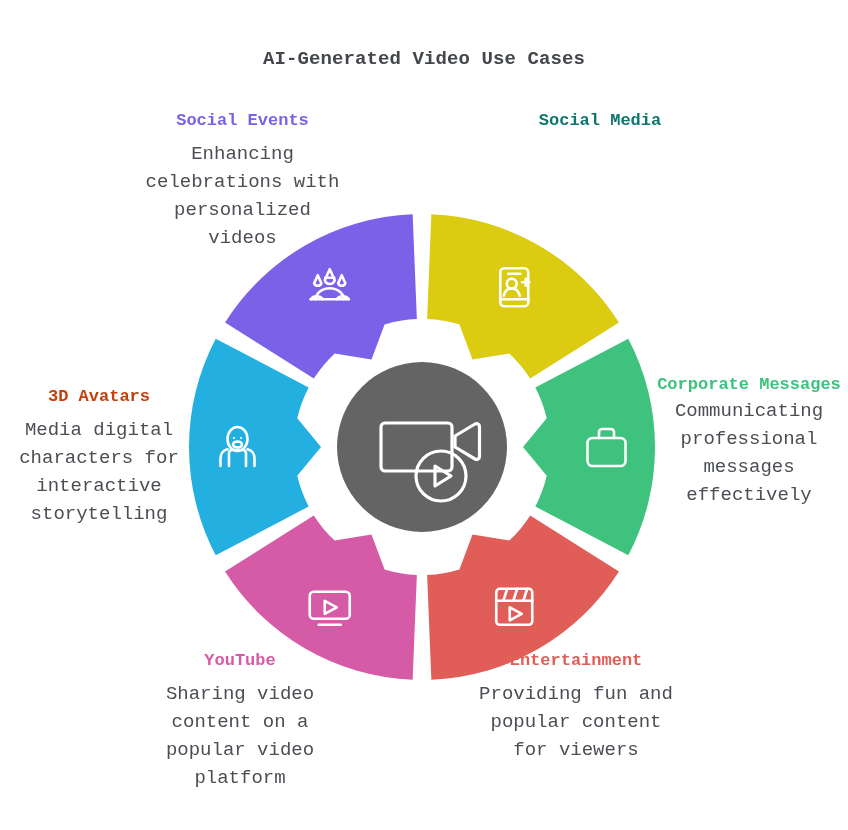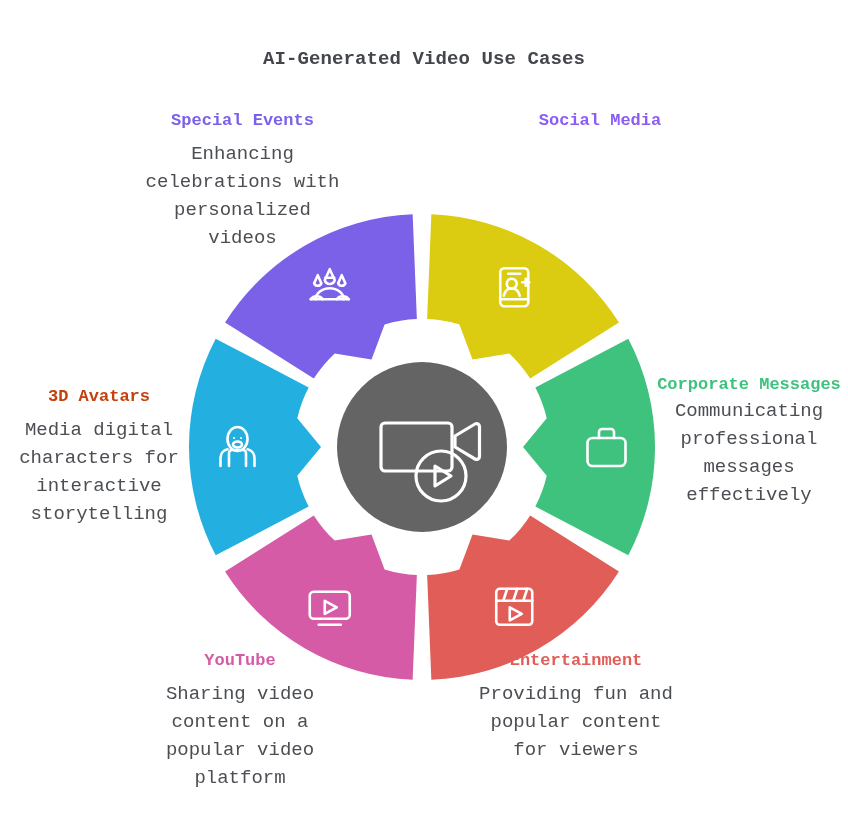--- a/index.html
+++ b/index.html
@@ -67,26 +67,26 @@
   .c-entertain { left: 474px;  top: 650px;  width: 204px; }
 </style>
 </head>
 <body>
 
 <div id="stage">
 
   <div class="title">AI-Generated Video Use Cases</div>
 
   <div class="callout c-special">
-    <div class="heading" style="color:#7B61E8">Special Events</div>
+    <div class="heading" style="color:#7B61E8">Social Events</div>
     <div class="desc">Enhancing celebrations with personalized videos</div>
   </div>
 
   <div class="callout c-social">
-    <div class="heading" style="color:#8b5cf6">Social Media</div>
+    <div class="heading" style="color:#0f766e">Social Media</div>
   </div>
 
   <div class="callout c-avatars">
     <div class="heading" style="color:#c2410c">3D Avatars</div>
     <div class="desc">Media digital characters for interactive storytelling</div>
   </div>
 
   <div class="callout c-youtube">
     <div class="heading" style="color:#D55BA6">YouTube</div>
     <div class="desc">Sharing video content on a popular video platform</div>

## What to produce
In your output, repeat the listing above exactly and include none of the pictures.

## Expected answer
--- a/index.html
+++ b/index.html
@@ -67,26 +67,26 @@
   .c-entertain { left: 474px;  top: 650px;  width: 204px; }
 </style>
 </head>
 <body>
 
 <div id="stage">
 
   <div class="title">AI-Generated Video Use Cases</div>
 
   <div class="callout c-special">
-    <div class="heading" style="color:#7B61E8">Special Events</div>
+    <div class="heading" style="color:#7B61E8">Social Events</div>
     <div class="desc">Enhancing celebrations with personalized videos</div>
   </div>
 
   <div class="callout c-social">
-    <div class="heading" style="color:#8b5cf6">Social Media</div>
+    <div class="heading" style="color:#0f766e">Social Media</div>
   </div>
 
   <div class="callout c-avatars">
     <div class="heading" style="color:#c2410c">3D Avatars</div>
     <div class="desc">Media digital characters for interactive storytelling</div>
   </div>
 
   <div class="callout c-youtube">
     <div class="heading" style="color:#D55BA6">YouTube</div>
     <div class="desc">Sharing video content on a popular video platform</div>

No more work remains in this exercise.